- YOUR ASSIGNMENT -
Only lines containing the word "alarm" are needed; pull them out of the material.
┄┄┄┄┄┄┄┄┄┄┄┄┄┄┄┄┄┄┄┄
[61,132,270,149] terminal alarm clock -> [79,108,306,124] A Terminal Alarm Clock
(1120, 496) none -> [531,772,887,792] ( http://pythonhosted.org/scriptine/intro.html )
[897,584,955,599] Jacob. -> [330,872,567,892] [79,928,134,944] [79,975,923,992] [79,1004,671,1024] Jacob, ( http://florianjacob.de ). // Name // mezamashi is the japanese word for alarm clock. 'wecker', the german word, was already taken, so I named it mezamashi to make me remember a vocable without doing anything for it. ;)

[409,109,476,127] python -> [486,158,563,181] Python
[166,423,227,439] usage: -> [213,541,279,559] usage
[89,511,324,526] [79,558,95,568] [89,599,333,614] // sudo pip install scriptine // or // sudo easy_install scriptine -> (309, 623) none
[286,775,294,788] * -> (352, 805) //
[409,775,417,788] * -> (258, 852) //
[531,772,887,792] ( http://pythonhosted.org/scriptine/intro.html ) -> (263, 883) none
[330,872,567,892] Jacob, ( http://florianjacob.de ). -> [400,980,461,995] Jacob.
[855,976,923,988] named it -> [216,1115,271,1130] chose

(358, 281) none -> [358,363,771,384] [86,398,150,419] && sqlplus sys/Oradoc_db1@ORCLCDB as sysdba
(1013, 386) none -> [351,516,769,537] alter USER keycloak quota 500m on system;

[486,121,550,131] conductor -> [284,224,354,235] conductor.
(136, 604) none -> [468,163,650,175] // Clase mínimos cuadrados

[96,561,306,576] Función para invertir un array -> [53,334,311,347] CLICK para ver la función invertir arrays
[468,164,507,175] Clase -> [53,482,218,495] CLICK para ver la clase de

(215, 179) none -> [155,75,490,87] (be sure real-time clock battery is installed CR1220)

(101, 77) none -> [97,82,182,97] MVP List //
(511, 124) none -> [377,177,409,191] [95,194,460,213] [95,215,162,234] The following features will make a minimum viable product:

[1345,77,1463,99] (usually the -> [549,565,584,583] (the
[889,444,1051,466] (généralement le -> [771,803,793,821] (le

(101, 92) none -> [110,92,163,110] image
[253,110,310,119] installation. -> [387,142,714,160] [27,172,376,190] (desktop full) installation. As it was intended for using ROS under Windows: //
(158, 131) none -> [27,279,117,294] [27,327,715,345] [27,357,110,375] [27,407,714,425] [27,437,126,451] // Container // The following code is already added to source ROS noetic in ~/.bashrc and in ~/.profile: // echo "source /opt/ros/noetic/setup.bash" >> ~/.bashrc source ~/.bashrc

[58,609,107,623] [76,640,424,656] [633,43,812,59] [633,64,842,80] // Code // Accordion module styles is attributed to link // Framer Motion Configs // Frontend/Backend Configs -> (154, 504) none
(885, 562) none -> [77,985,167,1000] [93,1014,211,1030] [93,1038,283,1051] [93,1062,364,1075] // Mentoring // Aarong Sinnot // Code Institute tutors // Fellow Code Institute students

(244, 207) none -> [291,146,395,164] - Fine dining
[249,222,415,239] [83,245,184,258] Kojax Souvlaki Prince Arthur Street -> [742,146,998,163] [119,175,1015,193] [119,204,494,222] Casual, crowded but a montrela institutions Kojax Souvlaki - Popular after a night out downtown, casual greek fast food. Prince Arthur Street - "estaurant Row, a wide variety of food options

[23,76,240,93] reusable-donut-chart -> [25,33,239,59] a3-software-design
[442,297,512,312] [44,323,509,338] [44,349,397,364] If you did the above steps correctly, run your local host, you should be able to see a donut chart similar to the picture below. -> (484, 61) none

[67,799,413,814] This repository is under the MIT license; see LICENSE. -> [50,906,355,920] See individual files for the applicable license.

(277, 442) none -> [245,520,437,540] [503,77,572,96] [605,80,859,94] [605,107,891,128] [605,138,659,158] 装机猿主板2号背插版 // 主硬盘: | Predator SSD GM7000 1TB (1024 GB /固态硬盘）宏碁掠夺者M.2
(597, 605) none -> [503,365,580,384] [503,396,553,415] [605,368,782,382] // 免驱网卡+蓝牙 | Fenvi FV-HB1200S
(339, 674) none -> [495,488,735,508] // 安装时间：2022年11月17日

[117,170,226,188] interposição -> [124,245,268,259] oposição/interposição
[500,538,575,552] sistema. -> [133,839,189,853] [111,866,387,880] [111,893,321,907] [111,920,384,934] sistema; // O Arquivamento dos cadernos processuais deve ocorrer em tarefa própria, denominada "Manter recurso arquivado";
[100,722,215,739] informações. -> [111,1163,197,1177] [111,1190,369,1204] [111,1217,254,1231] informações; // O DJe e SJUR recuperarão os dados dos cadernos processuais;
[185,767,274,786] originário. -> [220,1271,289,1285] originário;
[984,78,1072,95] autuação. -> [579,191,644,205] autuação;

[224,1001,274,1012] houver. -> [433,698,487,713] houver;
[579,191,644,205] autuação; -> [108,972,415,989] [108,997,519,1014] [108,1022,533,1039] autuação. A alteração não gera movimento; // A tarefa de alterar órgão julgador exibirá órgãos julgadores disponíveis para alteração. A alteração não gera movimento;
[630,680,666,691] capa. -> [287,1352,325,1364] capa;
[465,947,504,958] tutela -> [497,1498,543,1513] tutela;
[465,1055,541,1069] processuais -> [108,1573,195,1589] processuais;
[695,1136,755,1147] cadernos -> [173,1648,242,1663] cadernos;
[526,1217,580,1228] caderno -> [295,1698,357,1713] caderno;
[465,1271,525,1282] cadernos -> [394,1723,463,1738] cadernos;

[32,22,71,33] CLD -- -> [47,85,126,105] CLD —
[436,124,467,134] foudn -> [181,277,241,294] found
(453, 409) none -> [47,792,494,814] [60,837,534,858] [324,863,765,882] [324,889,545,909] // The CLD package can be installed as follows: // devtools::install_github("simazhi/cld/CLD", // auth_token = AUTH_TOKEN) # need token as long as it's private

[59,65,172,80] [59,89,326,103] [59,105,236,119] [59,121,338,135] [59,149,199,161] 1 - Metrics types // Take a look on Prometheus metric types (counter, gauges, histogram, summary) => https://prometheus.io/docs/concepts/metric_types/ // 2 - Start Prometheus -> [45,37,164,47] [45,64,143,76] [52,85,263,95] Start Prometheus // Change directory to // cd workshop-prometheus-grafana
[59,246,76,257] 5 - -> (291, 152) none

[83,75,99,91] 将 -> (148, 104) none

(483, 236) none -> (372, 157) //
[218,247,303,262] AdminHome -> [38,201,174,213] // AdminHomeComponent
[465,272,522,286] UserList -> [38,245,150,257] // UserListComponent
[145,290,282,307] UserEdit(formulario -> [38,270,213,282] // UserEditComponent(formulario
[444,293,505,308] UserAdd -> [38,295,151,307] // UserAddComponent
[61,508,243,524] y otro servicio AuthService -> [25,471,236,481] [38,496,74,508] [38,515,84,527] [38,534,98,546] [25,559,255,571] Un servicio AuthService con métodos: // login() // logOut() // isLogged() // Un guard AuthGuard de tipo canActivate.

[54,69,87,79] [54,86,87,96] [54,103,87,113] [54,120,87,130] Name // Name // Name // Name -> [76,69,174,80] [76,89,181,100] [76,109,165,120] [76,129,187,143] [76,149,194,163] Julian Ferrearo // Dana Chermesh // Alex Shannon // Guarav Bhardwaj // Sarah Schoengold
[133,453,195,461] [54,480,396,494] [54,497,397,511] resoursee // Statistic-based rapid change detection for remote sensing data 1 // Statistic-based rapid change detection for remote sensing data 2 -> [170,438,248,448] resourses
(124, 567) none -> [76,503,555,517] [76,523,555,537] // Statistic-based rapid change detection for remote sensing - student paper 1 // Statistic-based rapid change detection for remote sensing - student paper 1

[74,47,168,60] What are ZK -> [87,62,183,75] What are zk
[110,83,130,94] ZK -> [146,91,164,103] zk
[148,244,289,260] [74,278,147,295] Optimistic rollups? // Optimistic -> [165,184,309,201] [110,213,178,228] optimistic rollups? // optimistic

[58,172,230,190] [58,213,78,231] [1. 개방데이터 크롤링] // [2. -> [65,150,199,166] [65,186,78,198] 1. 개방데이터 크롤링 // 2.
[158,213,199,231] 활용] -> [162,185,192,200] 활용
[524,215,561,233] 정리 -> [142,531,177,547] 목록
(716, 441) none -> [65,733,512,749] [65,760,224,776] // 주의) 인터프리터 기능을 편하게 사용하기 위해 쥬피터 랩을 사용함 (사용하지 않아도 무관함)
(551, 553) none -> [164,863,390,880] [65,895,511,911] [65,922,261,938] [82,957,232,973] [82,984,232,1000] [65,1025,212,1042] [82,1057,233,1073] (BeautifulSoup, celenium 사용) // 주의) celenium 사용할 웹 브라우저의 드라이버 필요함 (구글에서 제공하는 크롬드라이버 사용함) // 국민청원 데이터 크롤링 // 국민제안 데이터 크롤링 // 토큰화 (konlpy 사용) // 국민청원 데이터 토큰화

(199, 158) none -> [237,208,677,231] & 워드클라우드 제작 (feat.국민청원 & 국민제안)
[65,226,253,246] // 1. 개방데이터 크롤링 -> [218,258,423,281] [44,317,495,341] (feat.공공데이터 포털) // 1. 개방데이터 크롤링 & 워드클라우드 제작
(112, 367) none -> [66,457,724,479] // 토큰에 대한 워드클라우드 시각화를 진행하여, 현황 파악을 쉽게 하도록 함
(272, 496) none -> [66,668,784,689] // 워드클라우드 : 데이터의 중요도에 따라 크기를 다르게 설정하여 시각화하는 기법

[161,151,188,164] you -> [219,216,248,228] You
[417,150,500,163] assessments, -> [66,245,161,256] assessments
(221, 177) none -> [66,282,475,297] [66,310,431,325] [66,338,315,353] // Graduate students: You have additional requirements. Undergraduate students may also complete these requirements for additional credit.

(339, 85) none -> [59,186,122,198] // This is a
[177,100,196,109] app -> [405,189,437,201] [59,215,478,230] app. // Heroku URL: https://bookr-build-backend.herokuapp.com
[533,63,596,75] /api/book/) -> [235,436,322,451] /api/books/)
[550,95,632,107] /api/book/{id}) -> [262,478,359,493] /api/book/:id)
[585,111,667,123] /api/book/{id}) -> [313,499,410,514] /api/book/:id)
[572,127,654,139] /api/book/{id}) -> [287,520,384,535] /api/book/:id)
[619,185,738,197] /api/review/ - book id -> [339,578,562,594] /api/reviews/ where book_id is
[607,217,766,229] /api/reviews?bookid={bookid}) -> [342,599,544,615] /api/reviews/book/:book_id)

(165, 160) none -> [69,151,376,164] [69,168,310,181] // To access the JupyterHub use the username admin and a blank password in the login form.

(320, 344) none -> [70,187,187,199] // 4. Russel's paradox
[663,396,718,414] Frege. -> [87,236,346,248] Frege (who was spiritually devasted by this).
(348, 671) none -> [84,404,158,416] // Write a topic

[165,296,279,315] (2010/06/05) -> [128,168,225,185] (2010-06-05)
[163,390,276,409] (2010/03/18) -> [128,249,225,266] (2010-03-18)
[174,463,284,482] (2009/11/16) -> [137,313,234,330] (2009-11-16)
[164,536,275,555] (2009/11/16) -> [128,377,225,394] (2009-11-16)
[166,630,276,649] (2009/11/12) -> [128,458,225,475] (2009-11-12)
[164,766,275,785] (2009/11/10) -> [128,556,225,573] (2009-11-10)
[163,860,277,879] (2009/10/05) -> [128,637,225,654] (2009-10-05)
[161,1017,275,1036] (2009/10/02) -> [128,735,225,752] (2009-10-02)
┄┄┄┄┄┄┄┄┄┄┄┄┄┄┄┄┄┄┄┄
- OUTPUT FOR THIS EXERCISE -
[61,132,270,149] terminal alarm clock -> [79,108,306,124] A Terminal Alarm Clock
[897,584,955,599] Jacob. -> [330,872,567,892] [79,928,134,944] [79,975,923,992] [79,1004,671,1024] Jacob, ( http://florianjacob.de ). // Name // mezamashi is the japanese word for alarm clock. 'wecker', the german word, was already taken, so I named it mezamashi to make me remember a vocable without doing anything for it. ;)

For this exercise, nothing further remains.